I am on my knees begging you to reblog this post and to stop reblogging the original ones I sent out yesterday. This is the complete account with all the most recent info; the other one is just sending people down senselessly panicked avenues that no longer lead anywhere.
IN SHORT
Cliff Weitzman, CEO of Speechify and (aspiring?) voice actor, used AI to scrape thousands of popular, finished works off AO3 to list them on his own for-profit website and in his attached app. He did this without getting any kind of permission from the authors of said work or informing AO3. Obviously.
When fandom at large was made aware of his theft and started pushing back, Weitzman issued a non-apology on the original social media posts—using
his dyslexia;
his intent to implement a tip-system for the plagiarized authors; and
a sudden willingness to take down the work of every author who saw my original social media posts and emailed him individually with a ‘valid’ claim,
as reasons we should allow him to continue monetizing fanwork for his own financial gain.
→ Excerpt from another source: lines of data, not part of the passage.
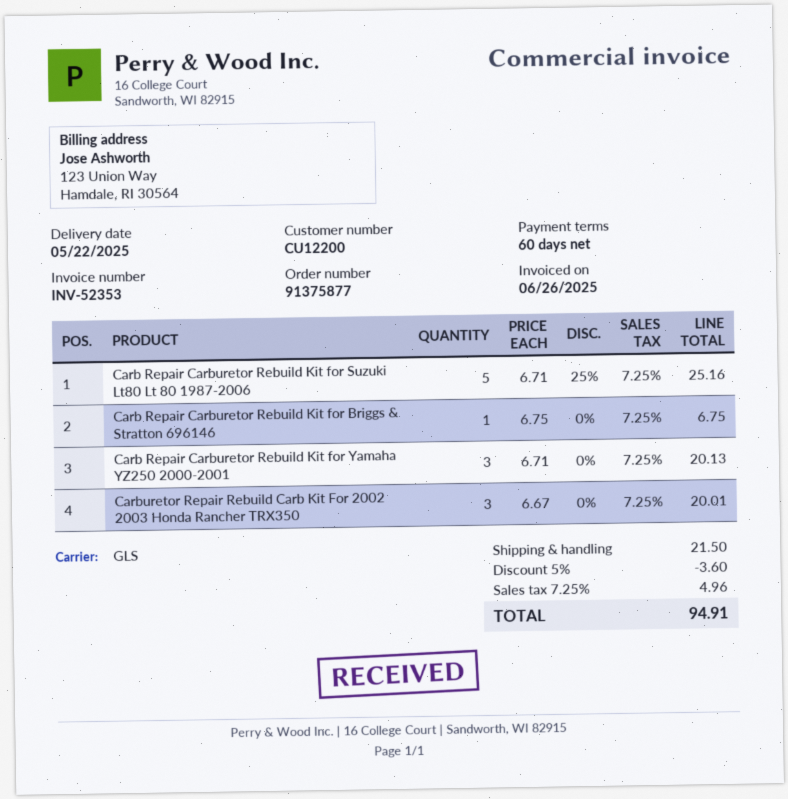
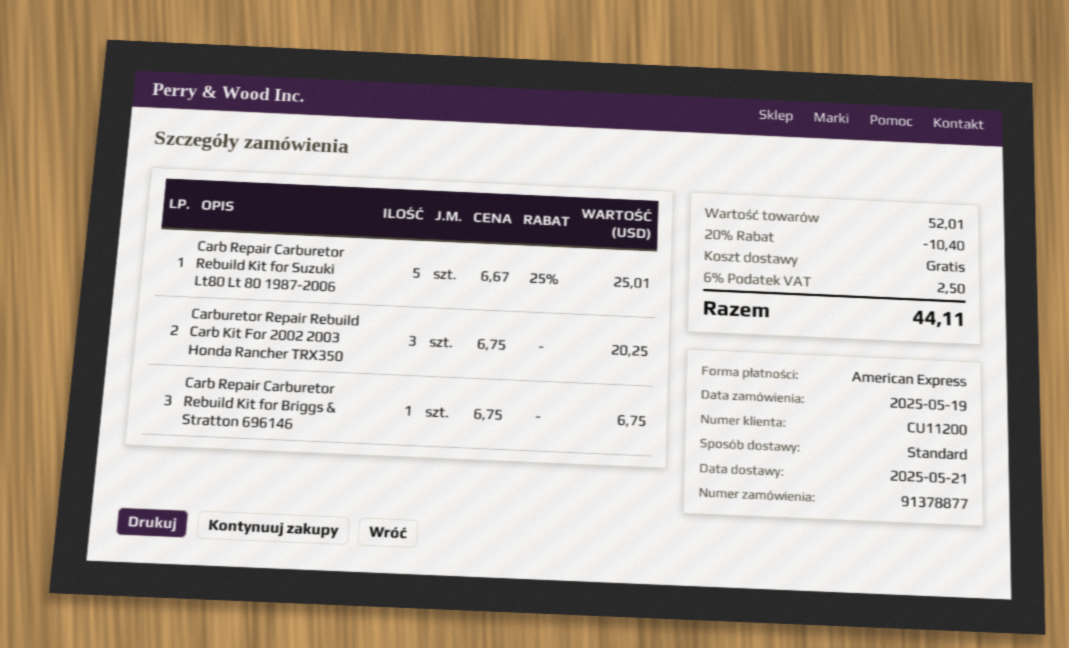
order number: 91375877 -> 91378877
delivery date: 2025-05-22 -> 2025-05-21
customer number: CU12200 -> CU11200
shipping method: GLS -> standard
Carb Repair Carburetor Rebuild Kit for Suzuki Lt80 Lt 80 1987-2006: 5 x 6.71 - 25% = 25.16 -> 5 x 6.67 - 25% = 25.01
Carb Repair Carburetor Rebuild Kit for Yamaha YZ250 2000-2001: 3 x 6.71 = 20.13 -> none
Carburetor Repair Rebuild Carb Kit For 2002 2003 Honda Rancher TRX350: 3 x 6.67 = 20.01 -> 3 x 6.75 = 20.25
discount: 5% = 3.60 -> 20% = 10.40
shipping: 21.50 -> 0.00
tax: 7.25% = 4.96 -> 6% = 2.50
total: 94.91 -> 44.11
When we less-than-kindly refused, he took down his ‘apologies’ as well as his website (allegedly—it’s possible that our complaints to his web host, the deluge of emails he received or the unanticipated traffic brought it down, since there wasn’t any sort of official statement made about it), and when it came back up several hours later, all of the work formerly listed in the fan fiction category was no longer there.
THE TAKEAWAYS
1. Cliff Weitzman (aka Ofek Weitzman) is a scumbag with no qualms about taking fanwork without permission, feeding it to AI and monetizing it for his own financial gain;
2. Fandom can really get things done when it wants to, and
3. Our fanworks appear to be hidden, but they’re NOT DELETED from Weitzman’s servers, and independently published, original works are still listed without the authors' permission. We need to hold this man responsible for his theft, keep an eye on both his current and future endeavors, and take action immediately when he crosses the line again.
THE TIMELINE, THE DETAILS, THE SCREENSHOTS (behind the cut)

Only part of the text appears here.